**Task details:**
Your task is to copy each line of the material below that includes "Бажкеновой".

**Material for the task:**
+---+
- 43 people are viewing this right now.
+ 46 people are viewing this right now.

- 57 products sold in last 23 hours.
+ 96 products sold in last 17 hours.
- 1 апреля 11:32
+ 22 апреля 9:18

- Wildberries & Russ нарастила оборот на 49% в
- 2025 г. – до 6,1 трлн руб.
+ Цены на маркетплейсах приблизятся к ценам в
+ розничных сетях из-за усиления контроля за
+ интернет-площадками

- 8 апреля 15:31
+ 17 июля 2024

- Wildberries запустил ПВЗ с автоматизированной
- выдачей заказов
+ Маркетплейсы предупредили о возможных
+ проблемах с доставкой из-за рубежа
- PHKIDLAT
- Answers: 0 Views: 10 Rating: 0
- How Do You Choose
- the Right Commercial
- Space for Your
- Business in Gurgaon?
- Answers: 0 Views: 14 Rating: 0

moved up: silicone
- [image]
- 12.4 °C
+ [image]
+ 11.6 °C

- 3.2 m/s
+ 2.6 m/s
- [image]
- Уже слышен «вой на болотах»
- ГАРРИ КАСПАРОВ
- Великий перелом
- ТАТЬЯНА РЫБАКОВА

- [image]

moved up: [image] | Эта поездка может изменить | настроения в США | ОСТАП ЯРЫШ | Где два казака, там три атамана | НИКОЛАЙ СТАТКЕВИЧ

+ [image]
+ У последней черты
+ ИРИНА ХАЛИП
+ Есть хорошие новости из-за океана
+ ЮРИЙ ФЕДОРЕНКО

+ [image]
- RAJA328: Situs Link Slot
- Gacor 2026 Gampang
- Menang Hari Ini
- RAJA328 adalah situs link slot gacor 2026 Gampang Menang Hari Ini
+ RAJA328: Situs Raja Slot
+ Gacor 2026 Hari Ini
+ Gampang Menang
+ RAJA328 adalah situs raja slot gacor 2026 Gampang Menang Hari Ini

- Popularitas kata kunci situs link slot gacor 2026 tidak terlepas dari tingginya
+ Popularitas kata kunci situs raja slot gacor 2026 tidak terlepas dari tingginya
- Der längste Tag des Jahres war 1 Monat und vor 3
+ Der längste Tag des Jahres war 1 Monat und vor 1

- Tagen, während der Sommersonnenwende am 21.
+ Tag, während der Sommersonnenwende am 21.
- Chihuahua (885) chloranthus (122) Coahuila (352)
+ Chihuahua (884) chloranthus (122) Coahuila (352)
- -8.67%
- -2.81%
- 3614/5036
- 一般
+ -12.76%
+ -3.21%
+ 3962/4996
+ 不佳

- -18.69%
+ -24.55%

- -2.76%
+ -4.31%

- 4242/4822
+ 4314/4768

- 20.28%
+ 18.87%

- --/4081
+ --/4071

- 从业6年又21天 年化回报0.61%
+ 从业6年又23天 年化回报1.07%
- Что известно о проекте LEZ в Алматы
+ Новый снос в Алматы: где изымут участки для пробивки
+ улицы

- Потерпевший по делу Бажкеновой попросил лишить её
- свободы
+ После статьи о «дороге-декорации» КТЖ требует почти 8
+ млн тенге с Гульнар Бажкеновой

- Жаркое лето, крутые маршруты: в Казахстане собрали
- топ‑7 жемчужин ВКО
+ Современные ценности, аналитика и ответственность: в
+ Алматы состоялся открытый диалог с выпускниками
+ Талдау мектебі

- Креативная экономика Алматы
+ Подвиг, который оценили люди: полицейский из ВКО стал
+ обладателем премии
+---+
**Exercise answer:**
- Потерпевший по делу Бажкеновой попросил лишить её
+ млн тенге с Гульнар Бажкеновой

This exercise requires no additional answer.